Simulated Author's Rebuttal

2 responses · 0 unresolved

We thank the referee for the constructive and detailed feedback. We address each major comment below and describe the revisions that will be incorporated to strengthen the manuscript.

read point-by-point responses
  1. Referee: [Abstract] Abstract: the reported OOD gains and speedups are presented without error bars, exact baseline implementation details, or an ablation isolating the diversity term from AXTree pruning and rationale replacement; these omissions are load-bearing because they prevent determining whether the central selection procedure, rather than the auxiliary efficiency steps, drives the claimed improvements.
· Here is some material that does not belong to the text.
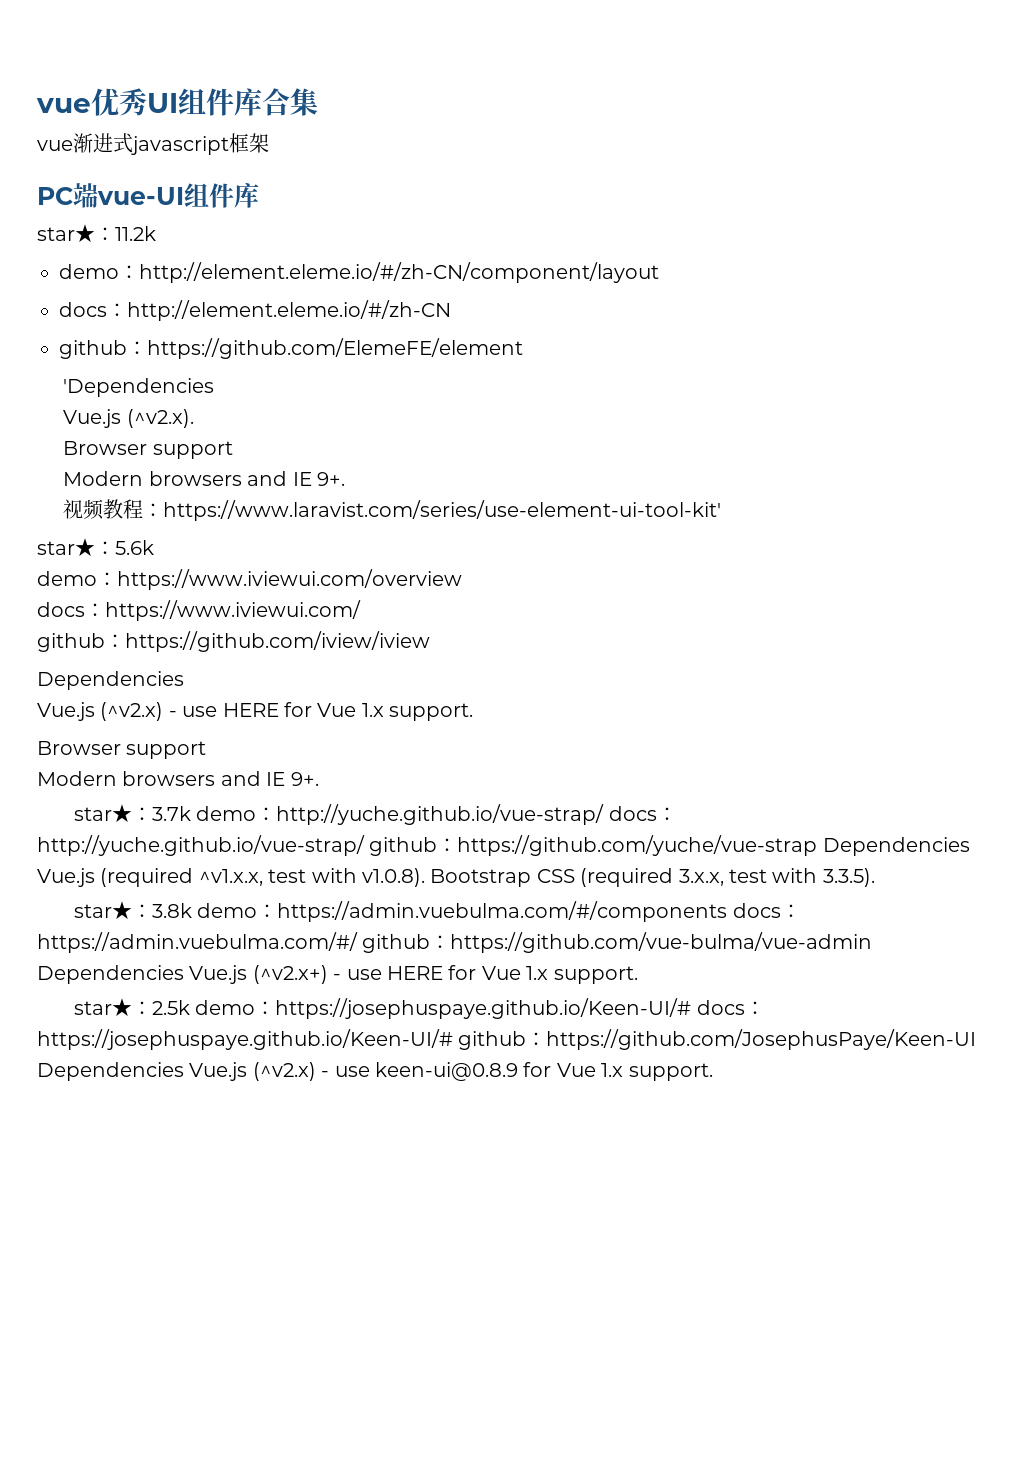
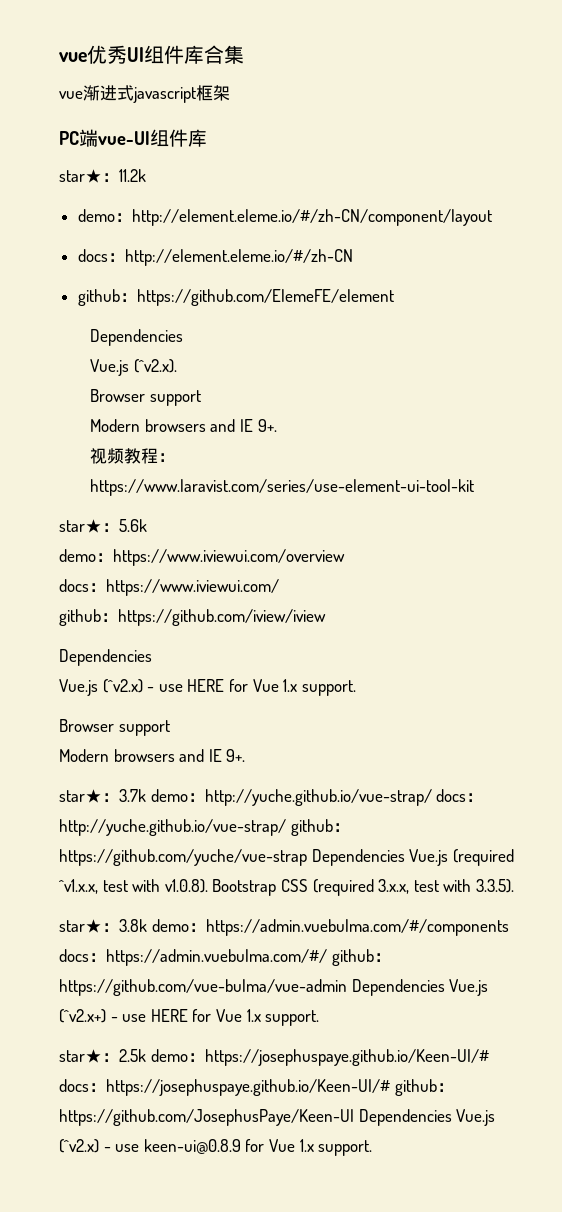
[63,378,215,397] 'Dependencies -> [90,329,184,346] Dependencies
[163,500,722,521] https://www.laravist.com/series/use-element-ui-tool-kit' -> [90,479,475,496] https://www.laravist.com/series/use-element-ui-tool-kit

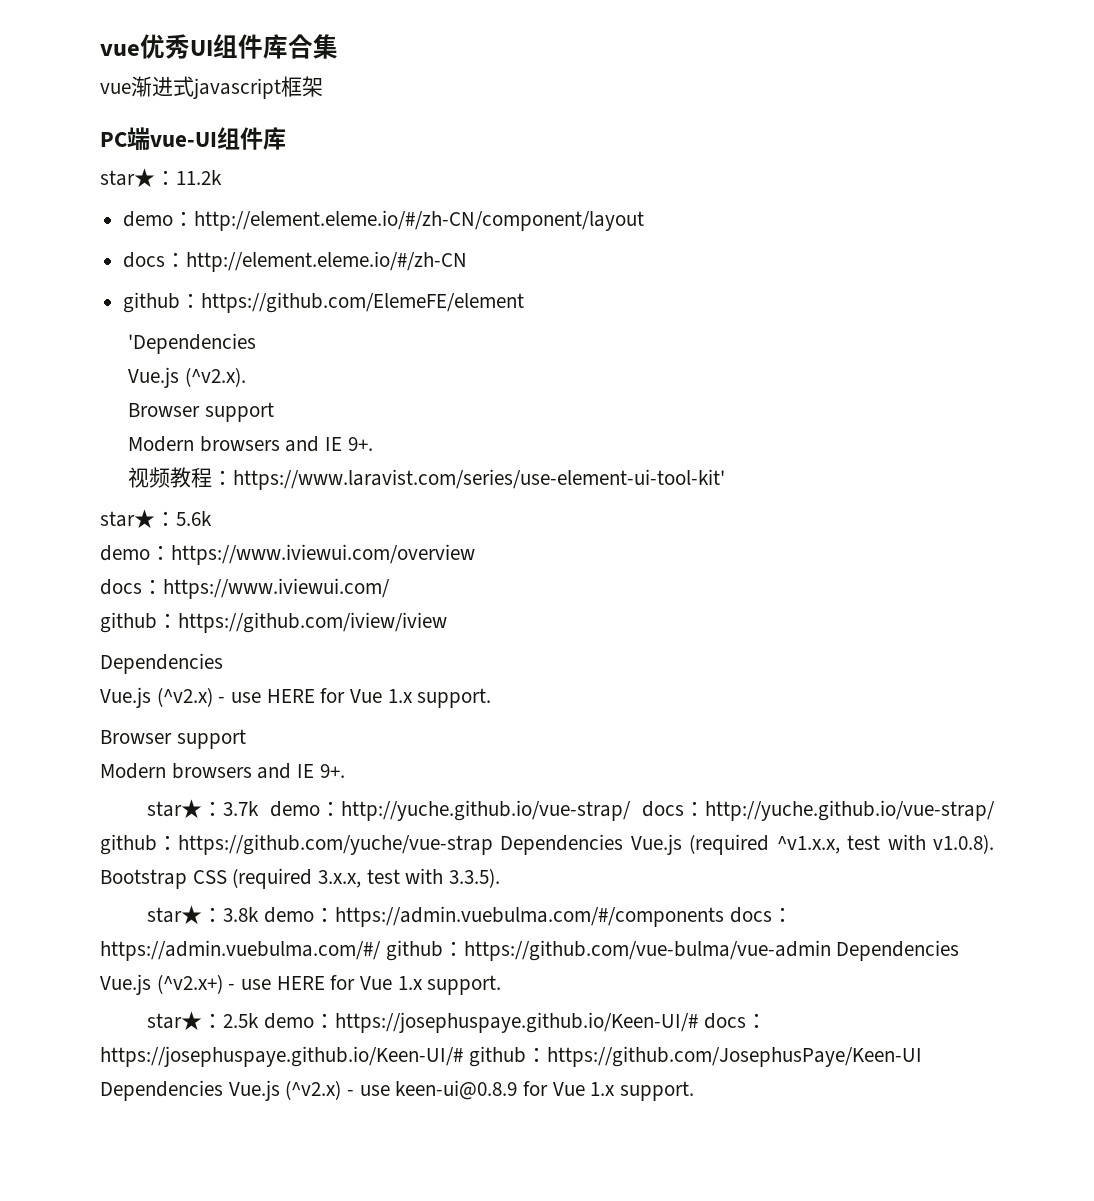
[90,329,184,346] Dependencies -> [127,333,256,354] 'Dependencies
[90,479,475,496] https://www.laravist.com/series/use-element-ui-tool-kit -> [232,469,725,490] https://www.laravist.com/series/use-element-ui-tool-kit'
    Authors: We agree that error bars, precise baseline details, and an isolating ablation are necessary to attribute gains clearly. In the revised manuscript we will add error bars to all reported OOD and speedup results, expand the experimental section with exact baseline implementation details (including training hyperparameters, data preprocessing, and model versions), and insert a dedicated ablation that holds AXTree pruning and rationale replacement fixed while varying only the selection objective (full importance-diversity vs. importance-only vs. random). These changes will isolate the contribution of the core selection procedure. revision: yes

  2. Referee: [Method (objective and greedy algorithm)] Method section describing the objective and greedy algorithm: the claim that optimizing unary importance plus pairwise diversity over states/websites/patterns produces trajectories whose induced policies transfer to unseen websites and tasks rests on the untested assumption that the diversity term captures cross-domain interaction patterns rather than merely reducing in-domain redundancy. Without targeted ablations (e.g., diversity term removed, random selection baseline, or correlation analysis between marginal gains and OOD robustness), the observed gains on WebArena/WorkArena/MiniWob could be explained by the other modifications instead.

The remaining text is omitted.